__What to do__
Every entry below is to be returned unchanged. Images are not part of the copy.

__Information__
◇ ◇ ◇ ◇ ◇ ◇ ◇

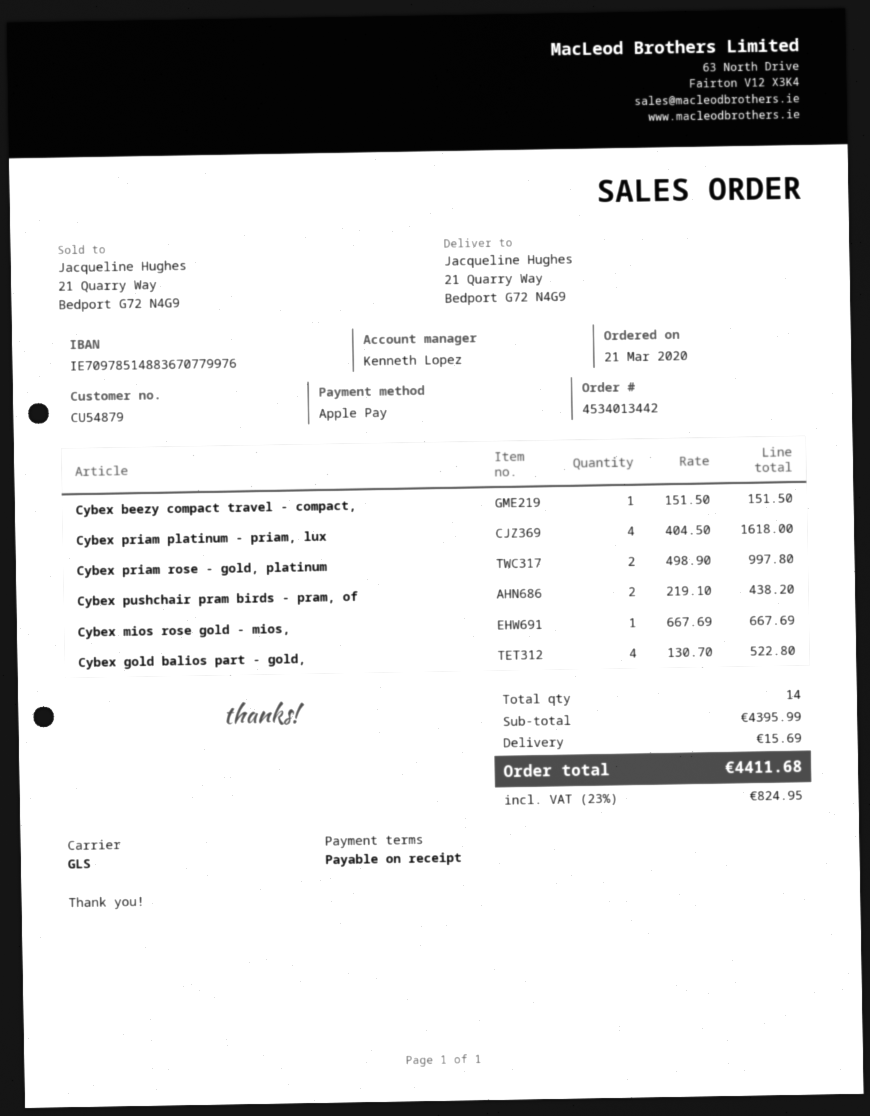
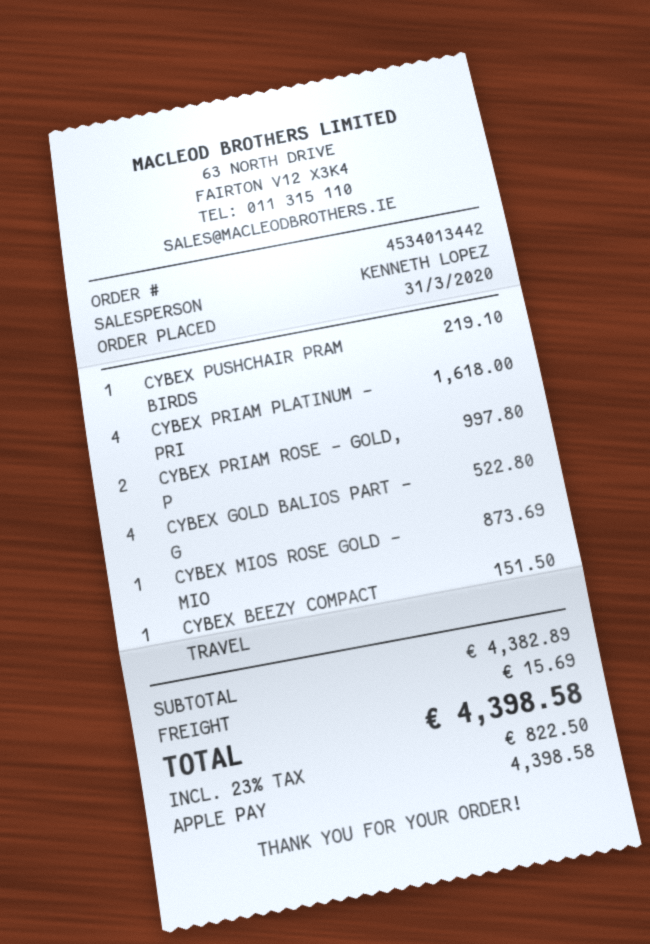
order date: 2020-03-21 -> 2020-03-31
Cybex pushchair pram birds - pram, of: 2 for 438.20 -> 1 for 219.10
Cybex mios rose gold - mios,: 1 for 667.69 -> 1 for 873.69
subtotal: 4395.99 -> 4382.89
tax: 23% = 824.95 -> 23% = 822.50
total: 4411.68 -> 4398.58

◇ ◇ ◇ ◇ ◇ ◇ ◇

__Exercise solution__
order date: 2020-03-21 -> 2020-03-31
Cybex pushchair pram birds - pram, of: 2 for 438.20 -> 1 for 219.10
Cybex mios rose gold - mios,: 1 for 667.69 -> 1 for 873.69
subtotal: 4395.99 -> 4382.89
tax: 23% = 824.95 -> 23% = 822.50
total: 4411.68 -> 4398.58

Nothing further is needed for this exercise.